Thursday, March 11, 2010

Hope is the thing with feathers, but sometimes those suckers are razor sharp and sting like a bitch

Well, here's my current query tally; 24 sent out, 9 unanswered, 14 rejections and one partial request I haven't heard back on yet.  And you know what, the rejections aren't the worst part of that list.  It's those outstanding submissions that are KILLING me. 

Seriously, the last couple of days I've been feeling almost brink of insanity obsesssed with those unanswered queries.  The buzzard of hope circles endlessly: Have they received it?  Has it perhaps just crossed the desk of an agent who will decide my book sounds like the most stellar work of fiction in history and said agent is scrambling for his phone right now to offer me representation?  Did some disgruntled postal worker plaster the walls of his home with my pathetic little queries, so no one at these agencies even knows that I'm desperately trying to make that magic agent/writer connection?  Did an agent run from their office shouting for their assistant to contact me at once and immediately only to find said assistant was gone to lunch?  Did said assistant return from lunch to find a query with a sticky on it on their desk, disregard it as unimportant and now it's lingering in his 'to do' box that will perhaps get taken care of in the next century?  They can't possibly not have answered yet because they have a stack of queries from authors just as hopeful and desperate as me towering to the ceiling and only one pair of experienced eyes to evaluate them all.  It couldn't possibly be that.

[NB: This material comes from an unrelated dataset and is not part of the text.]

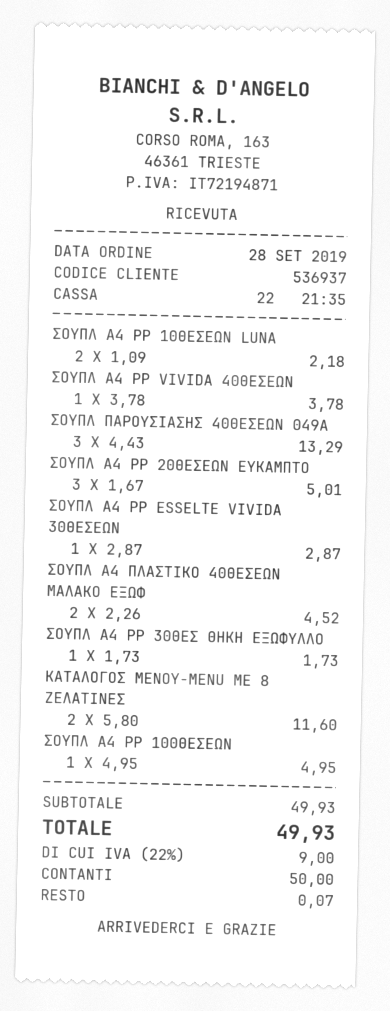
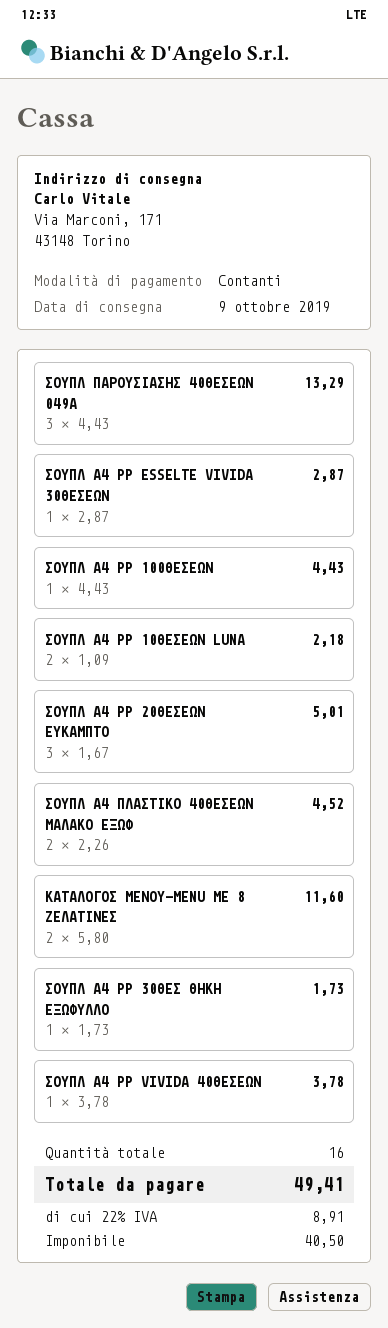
ΣΟΥΠΛ Α4 PP 100ΘΕΣΕΩΝ: 1 x 4.95 = 4.95 -> 1 x 4.43 = 4.43
tax: 22% = 9.00 -> 22% = 8.91
total: 49.93 -> 49.41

While I know all of the scenarios except the last one are almost equally impossible and ridiculous this is just a little sampling of what that crazy maker hope does to me.  And so, agents of the world, as if you care, I am taking a stand.  I'm not sending out another query until I've received a response from each and every one of you that I've contacted (except, of course, those that say no response means no).  Aren't you sad now that you didn't write me back or at least tuck a little 'no thanks' card in the SASE I sent you?  No you're not and that's really okay, because I'm not doing this for you.  And actually I'm not really doing it for me.  I'm doing it for my husband and daughter who recently have been watching their mother and wife pace endlessly from computer to mailbox while pulling her hair into odd modern artish sorts of shapes and mumbling to herself.  They can't take it anymore and frankly neither can I, so no more irons in the fire, not until I've removed and doused the heat from the ones I've already got roasting.

On a  more positive note, I had a friend who does book binding by hand offer to make me one copy of my book.  She sent me a video of the finished product today and it is gorgeous.  It may be the only copy of this particular work of fiction ever made and I'm so excited to get it I'm practically giddy.

4 comments:

Rebecca @ Diary of a Virgin Novelist said...

The unknown - no matter what it is in life - is always the worst. Why is that?

I love your analogy to feathers. Perfect.

angfla said...

I have no idea why the unknown is the worst but it is certainly doing a doozy on me. I really have decided I have to take a huge step back from this trying to get published thing and remind myself that I do write because I love it, not because I want to get published. Hopefully as I do that my sanity will put in a reappearance.

Theresa Milstein said...

I wholeheartedly agree. Transitions are the worst - when you're not quite where you were, but not exactly where you'll be. That's how it feels with submissions. Each one holds a little hope, and when they're out there somewhere, it's maddening. Are it in pile of slush (Or sandwiched among many unread e-mails)? Is it being read at that moment? Has a form letter already been sent? Could it be that there's a big meeting to discuss whether or not they want to take on you and your project? At least when all the rejections come in, I know.

Good luck on your partial.

angfla said...

Theresa, I can see you're very familiar with the query process. Oh how I wish it were somehow simpler or at least faster. Thanks for the good wishes and for stopping by.